トヨタ「カムリ」がフルモデルチェンジ

2001.09.28 自動車ニュース

トヨタ「カムリ」がフルモデルチェンジ

トヨタ自動車は、北米を中心に人気を博しているミドルクラスセダン「カムリ」をフルモデルチェンジし、2001年9月27日から販売を開始した。

■世界を視野に入れて

1996年12月にデビューした4代目「カムリ」は、世界100カ国以上で販売され、特に北米においては97年から4年連続ベストセラーカーの座に君臨し続けた、トヨタの屋台骨モデルだ。
5代目となった新型は、先行してリリースされた「プロナード」「ウィンダム」と同じ新プラットフォームを採用、世界各国の市場を視野に入れ、居住性、走行性能、静粛性、安全性の向上を図った。開発テーマは、「新世紀 World Major」。

同じ北米市場をメインとする「ウィンダム」よりひとまわり小さいボディに、2.4リッター直4ユニットを搭載。ジマンの広い室内をさらに拡大した。

■さらに広くなった室内

新型カムリのエクステリアは、最近の流行にならってか、切れ上がったフロントランプを中心としたシャープな顔立ちとなった。見かけのみならず、空力性能も向上。ボンネットフードからリアにかけて段差のない作りとし、CD値0.28を実現した。

ボディサイズは、全長×全幅×全高=4815×1795×1490mm、ホイールベースは2720mm。従来モデルと較べ、全長で15mm、全幅で10mm、全高は70mmそれぞれ拡大した。ホイールベースは50mm長くなった。オーバーハングを減らし、キャビンの拡大を図ったわけだ。

室内は、メインとなる北米市場を鑑みて、前後席とも身長190cmのひとが乗っても余裕ある空間としたのがウリ。前席左右の距離を20mm、ヘッドクリアランスは前席20mm、後席10mmそれぞれ拡大。着座位置も35mm高くし、乗りやすさにも配慮したという。
また、トランクスペースも大型化。従来モデルの69リッター増、587リッターという容量は、ウィンダム(519リッター)、プロナード(562リッター)を凌ぐサイズだ。

■2.4リッター直4に一本化

エンジンは、従来の2.2リッター直4と2.5リッターV6の二本立てから、2.4リッター直4「2AZ-FE」ユニットのみとした。最高出力159ps/5600rpm、最大トルクは22.4kgm/4000rpmを発生。大口径ロングポートインテークマニフォルドを装着し、全域でトルクを厚くし、高剛性クランクケースや樹脂ギア駆動バランスシャフトなどにより、静粛性も確保したという。
組み合わされるトランスミッションは、全車「Super ECT」と呼ばれる4段オートマチック。駆動方式は、前輪駆動をメインに、通常は前輪を駆動し、滑りやすい路面などで後輪にも駆動をまわすビスカスカプリング式4WD「Vフレックスフルタイム」も用意する。
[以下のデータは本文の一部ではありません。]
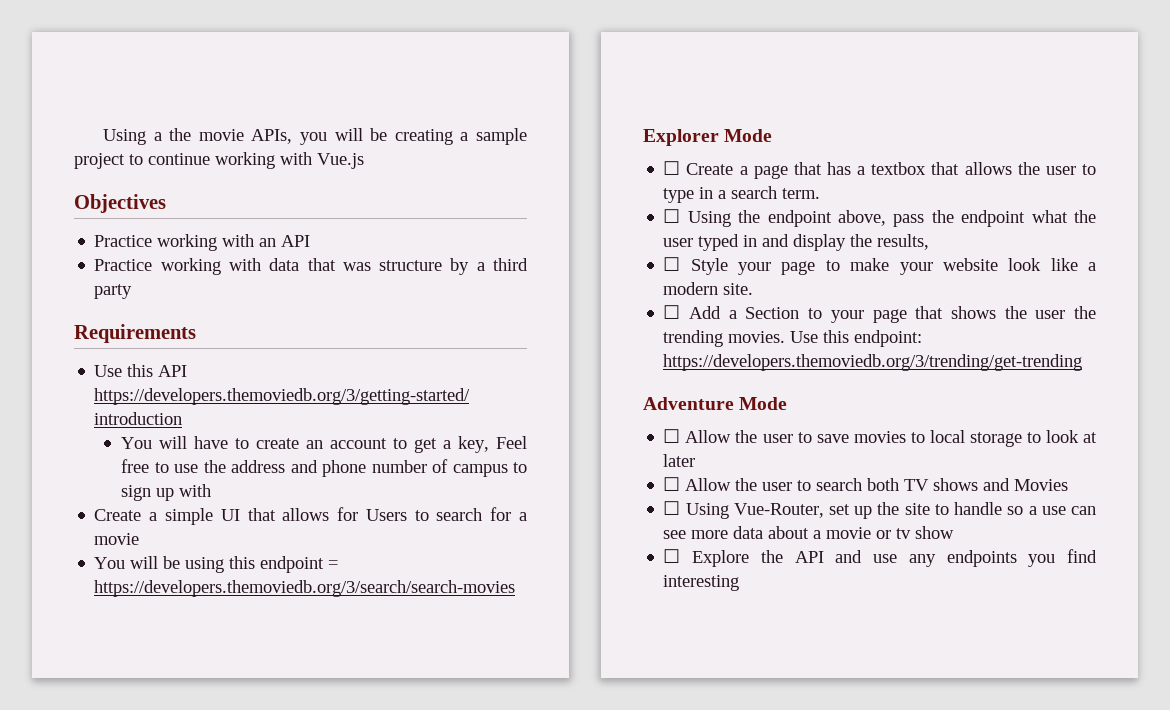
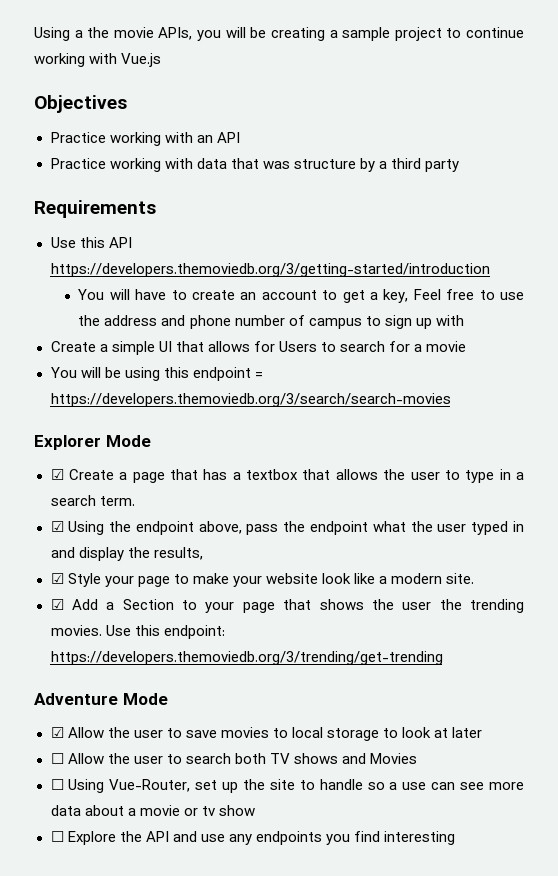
[663,161,681,175] ☐ -> [50,469,64,480] ☑
[663,209,681,223] ☐ -> [50,521,64,532] ☑
[663,257,681,271] ☐ -> [50,573,64,584] ☑
[663,305,681,319] ☐ -> [50,599,64,610] ☑
[663,429,681,443] ☐ -> [50,727,64,738] ☑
サスペンションは、前マクファーソンストラット、後ストラットと従来モデルの形式を踏襲しながら、それぞれ改良を加えた。さらに、セミアクティブ制御システム「H ∞ (インフィニティ)-TEMS」を一部グレードに採用、乗り心地の向上を図った。

燃費は、排気量が増したにもかかわらず、従来比で8%向上、リッター11.0km(FF車、10・15モード)とした。さらに、全車「平成12年基準排出ガス75%低減レベル」の認定を受けた。

静粛性も重要な改良点のひとつ。高剛性ボディの採用に加え、フロントピラーの形状を見直し、制振材や吸・遮音材などを効果的に配置。風切り音やロードノイズを低減した。

■価格は225.0万円から

グレードは、パッケージを含め全8種。ベースとなる「2.4G」(2WD/4WD)と、専用フロントグリルやコンビネーションランプが備わるスポーティな「ツーリング」(FFのみ)が設定される。
価格は、225.0万円から278.0万円までとなる。